Of course we all know the sort of reputation Manipal has garnered over the years, we all remember the rumors we heard before we came here, but they weren’t all true, indeed things are quite different here. There are some seriously talented individuals here, people with the capacity to actually change things. Yet they sit in their dorm rooms finishing another season of Breaking Bad or trying to figure out how Sherlock faked his death. Some say the reasons for this happening are procrastination or the embracement of lethargy. But that is not the case, those aren’t causes. They are the absence of action.

What astounds me even more is how we seem to not understand this, to not respect our own fellow classmates. How we, time and again, underestimate the capabilities of the students of our college. My dad didn’t study in a good college, he came from a small place in a small town, yet sometimes it surprises me when he speaks of his fellow classmates, tells me stories of his seniors who went on to do great things with respect to their backgrounds.

What I soon came to understand form the year I spent in college is that each person seems to have their own agenda. Gone are the days when a college would be a single united body. Today we seem to look at it as a service providing education and a degree, not so different from the various coaching centers we attended.

This is wrong.

And that is why you are reading this. Because when I asked around and said these same things at a table at DeeTee or while holding an umbrella and standing near the Foodcourt, yours were the names mentioned. They told me that if anyone else is as passionate and also in a position to create an impact it is you people. I may have missed some names, feel free to add them.

The objective of the discussion is simple. Manipal today is buckling under the stress of the sheer number of students, and its reputation throughout the country, in the homes of the middle class, isn’t one too great.

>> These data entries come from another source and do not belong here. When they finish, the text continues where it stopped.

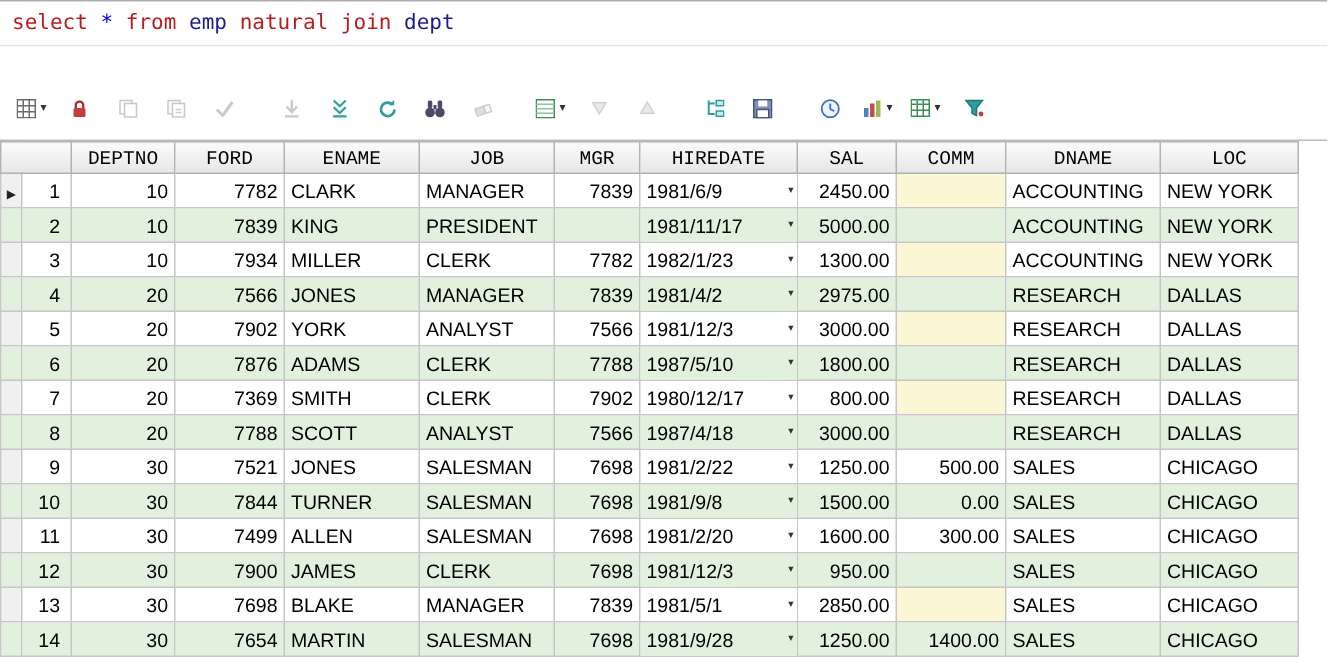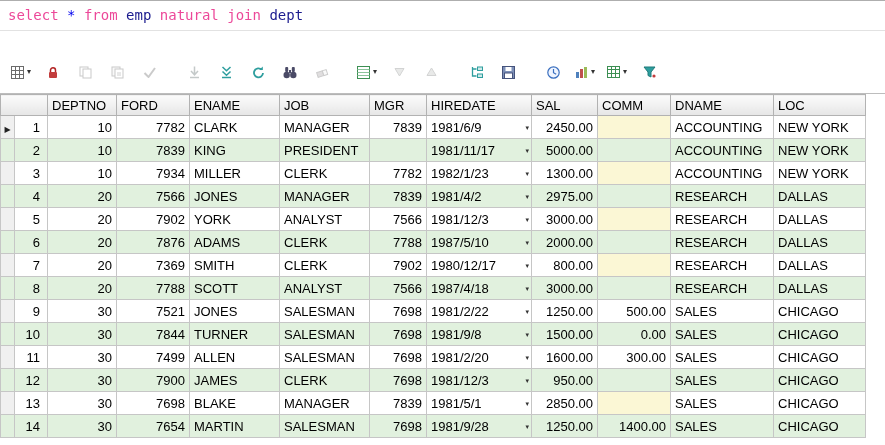--- a/index.html
+++ b/index.html
@@ -14,7 +14,7 @@
     padding:6px 8px 0 8px;
   }
   .sql-line{font-family:"DejaVu Sans Mono",monospace;font-size:14px;white-space:pre;}
-  .tok-keyword{color:#ec4899;}
+  .tok-keyword{color:#b91c1c;}
   .tok-identifier{color:#1b1b8e;text-align:center;}
   .tok-operator{color:#0000ee;}
   .tok-plain{color:#000;}

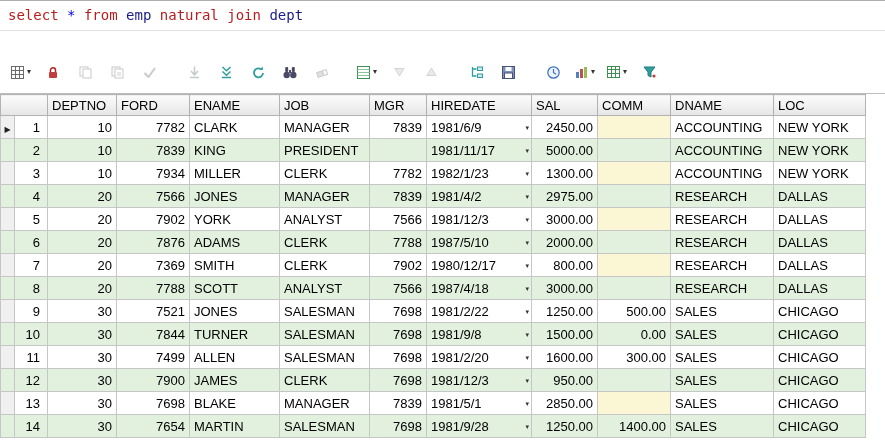--- a/index.html
+++ b/index.html
@@ -42,7 +42,7 @@
   }
   .grid th{
     background:linear-gradient(#fbfbfb,#e6e6e6);
-    border-color:#b2b2b2;font-weight:400;text-align:left;height:21px;cursor:pointer;
+    border-color:#b2b2b2;font-weight:400;text-align:center;height:21px;cursor:pointer;font-family:Liberation Mono, monospace;
   }
   .grid td{height:23px;background:#fff;}
   .grid tr.alt td{background:#e1f1de;}

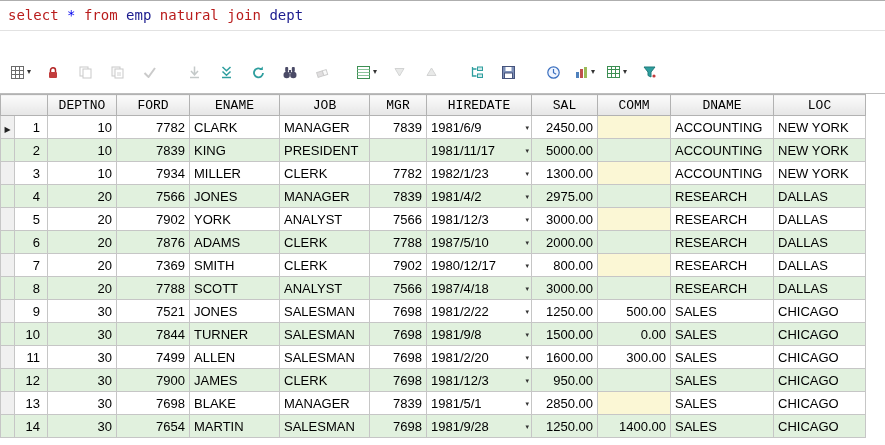--- a/index.html
+++ b/index.html
@@ -309,7 +309,7 @@
             <td class="col-job">CLERK</td>
             <td class="col-mgr num">7788</td>
             <td class="col-hiredate"><span>1987/5/10</span><span class="date-caret">▾</span></td>
-            <td class="col-sal num">2000.00</td>
+            <td class="col-sal num">1800.00</td>
             <td class="col-comm num nullcell"></td>
             <td class="col-dname">RESEARCH</td>
             <td class="col-loc">DALLAS</td>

The reasons are plenty of course; we can say it is because the teachers don’t give two hoots about the students, or that the students don’t care about anything but the degree, or that the system is this way. The blame can of course be passed around. As it has been.

I don’t want that; I don’t want to be told by a graduating fourth year, who was a prominent member of the Student Council, that I shouldn’t hold out too much hope of benefiting from this place. That I should just look after my grades and apply for an MS in the US or do an MBA. I don’t want to look at the blank faces of my classmates when I talk about a new event happening or mention the competitions scheduled that weekend. We have all seen this; indeed as the Media team reported last year, TechTatva seemed more like an event conducted by the organizers for the volunteers who doubled up as participants. One look at the measly turnout of a few hundreds from a population of over 8,000 seems to be evidence enough.

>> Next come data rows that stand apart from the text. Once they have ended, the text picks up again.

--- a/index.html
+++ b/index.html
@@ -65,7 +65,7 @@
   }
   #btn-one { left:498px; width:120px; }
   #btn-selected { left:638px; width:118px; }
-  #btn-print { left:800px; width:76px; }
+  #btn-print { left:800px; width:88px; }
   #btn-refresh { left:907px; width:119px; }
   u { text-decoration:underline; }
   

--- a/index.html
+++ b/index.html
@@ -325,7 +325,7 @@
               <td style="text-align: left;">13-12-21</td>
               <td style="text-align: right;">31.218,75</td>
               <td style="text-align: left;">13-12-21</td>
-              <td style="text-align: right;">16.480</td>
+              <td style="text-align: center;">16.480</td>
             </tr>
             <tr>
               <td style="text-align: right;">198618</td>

We have 49 clubs/teams and 16 departments at the service of over 9,000 students. Yet we know that most of us haven’t joined even a single club or participated in a single event. Why does that happen? Isn’t college the place where we are supposed to explore and experiment? Why do most of us, and I mean a huge majority, sit around doing nothing? Why does this happen? Do not say they don’t have the capability or didn’t find anything interesting. Because we both know that isn’t true.

These are some pretty big questions, and if we can find the answers to them, then just maybe, with the help of more people like you, we might finally be able to change something. We might finally be able to go out in public, proud to be from MIT, Manipal.

We might finally have stories to tell.